+++ Records for processing +++
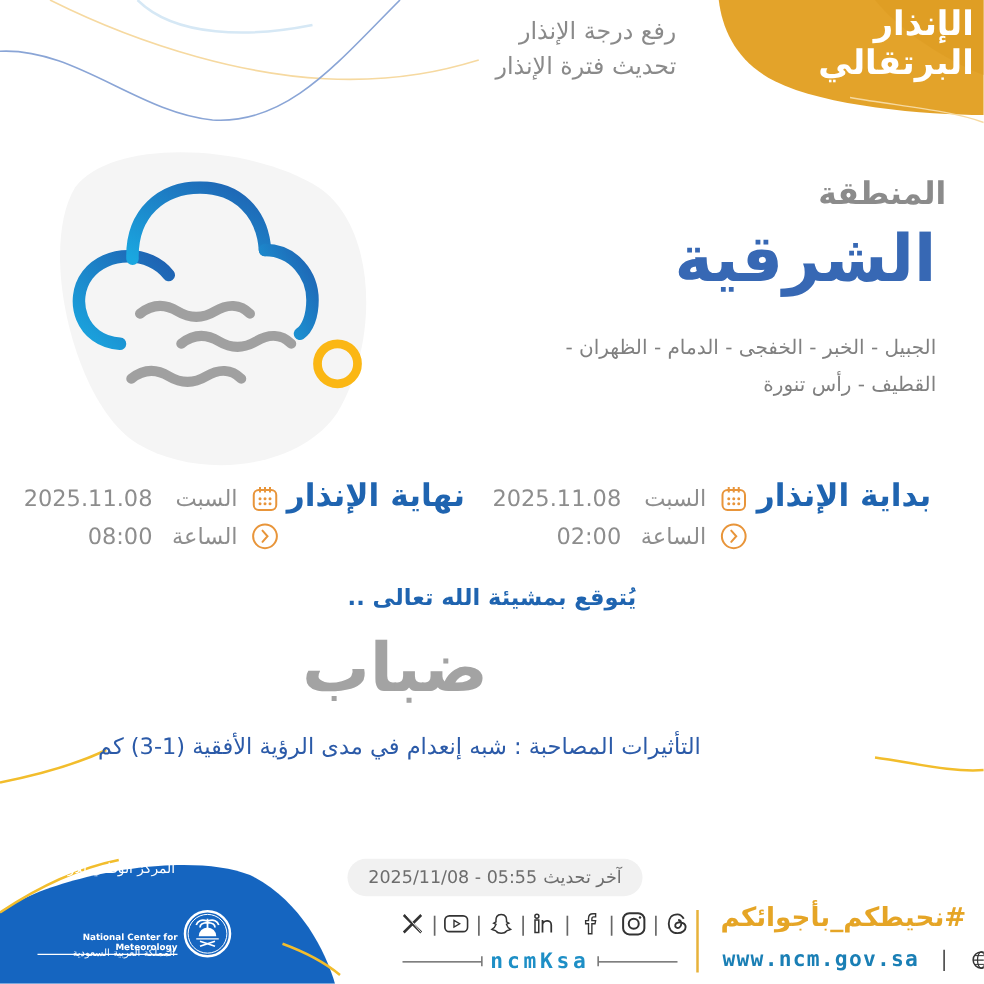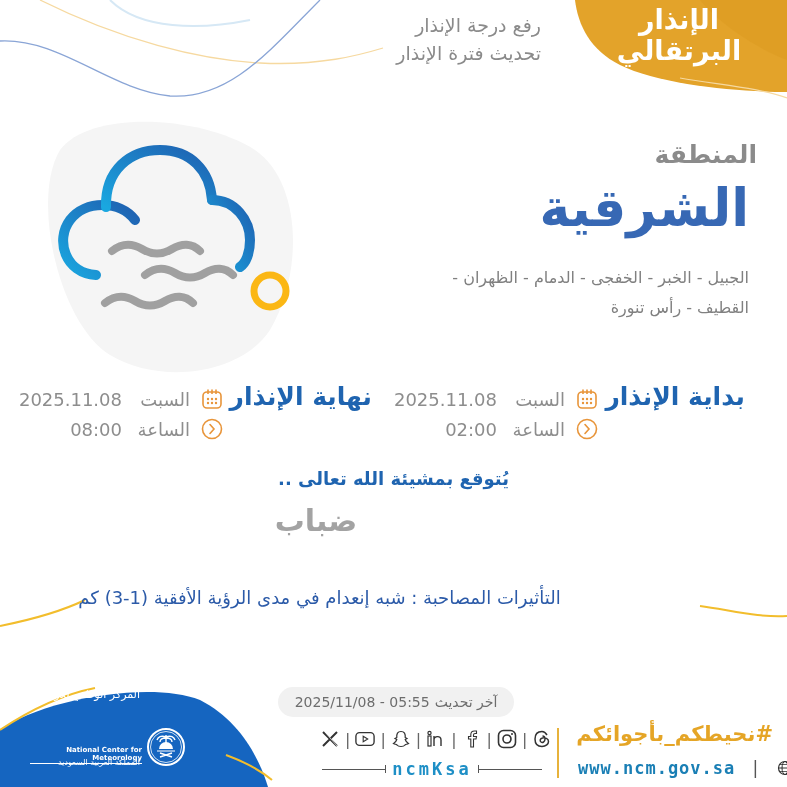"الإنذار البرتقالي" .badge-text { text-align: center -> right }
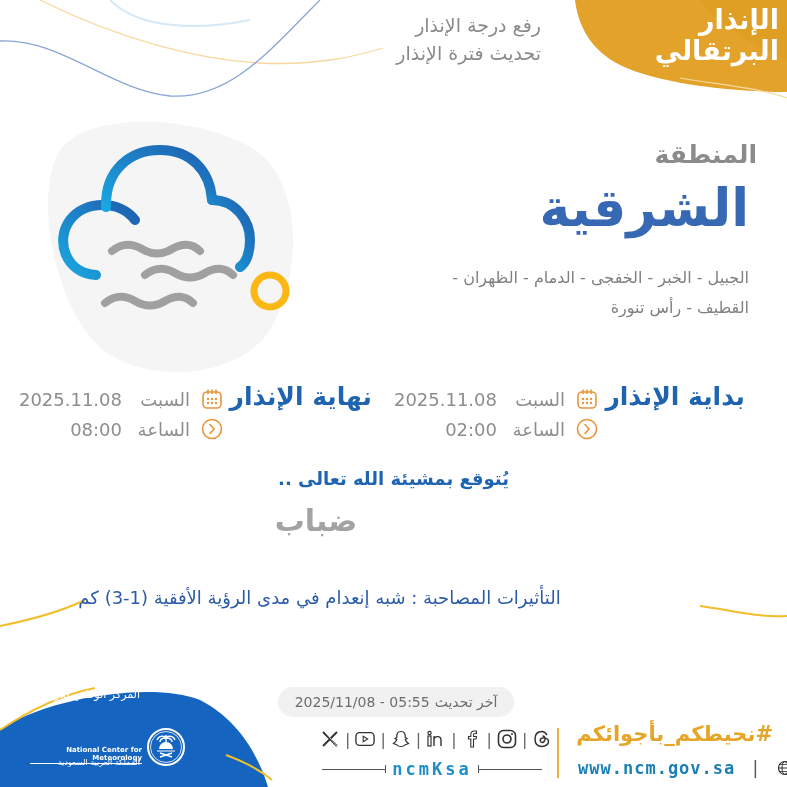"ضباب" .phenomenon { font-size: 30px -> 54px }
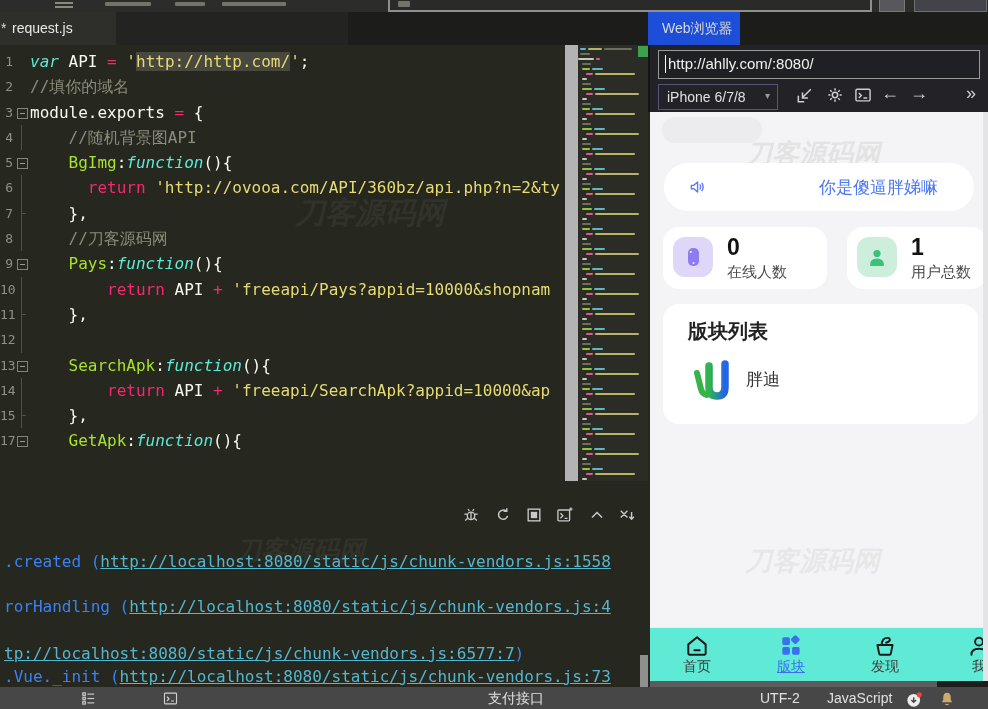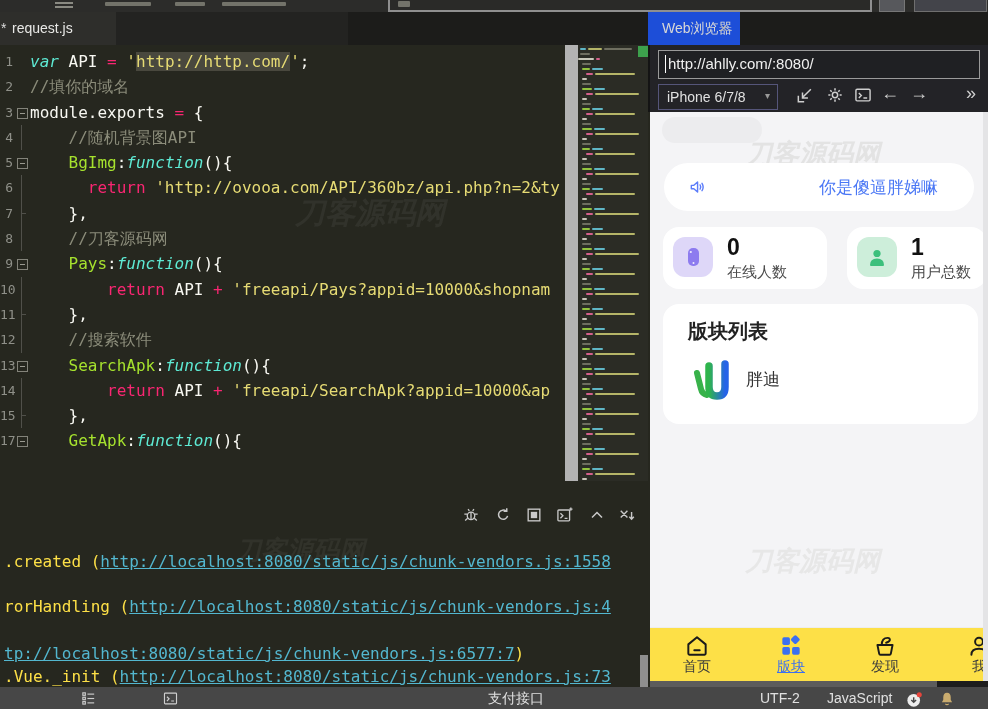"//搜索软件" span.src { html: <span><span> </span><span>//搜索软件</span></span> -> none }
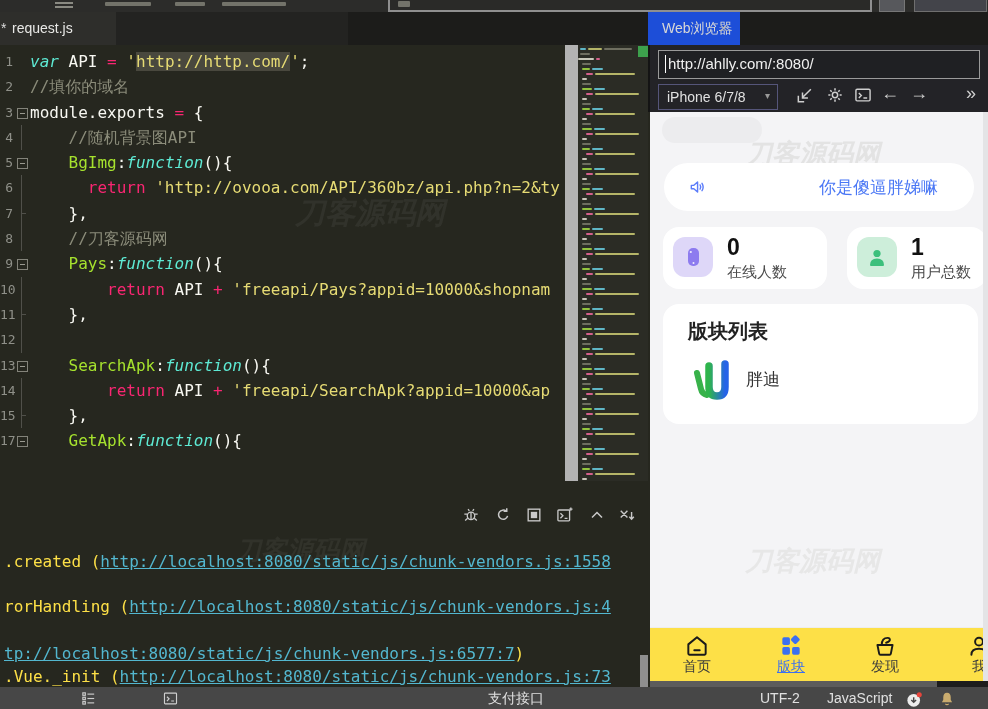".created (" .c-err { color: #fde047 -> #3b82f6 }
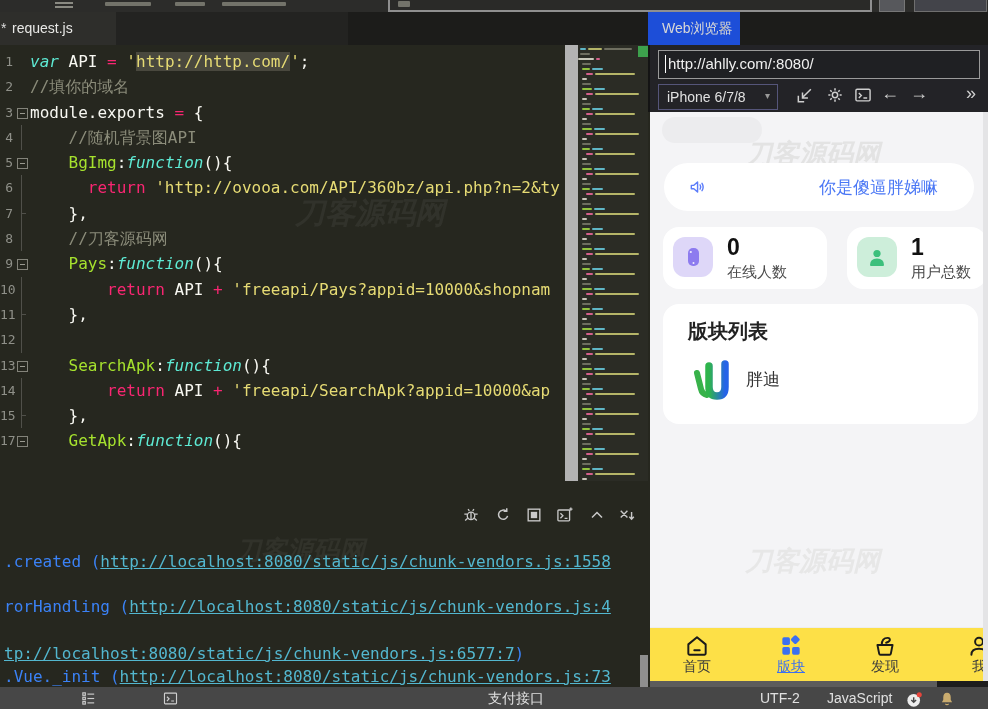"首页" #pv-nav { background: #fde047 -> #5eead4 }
+++
Instructions to follow —
Your answer must be the lines from the one containing "color: #fde047 ->" through the last line of the records, copied exactly, with no pictures.

Result of this exercise —
".created (" .c-err { color: #fde047 -> #3b82f6 }
"首页" #pv-nav { background: #fde047 -> #5eead4 }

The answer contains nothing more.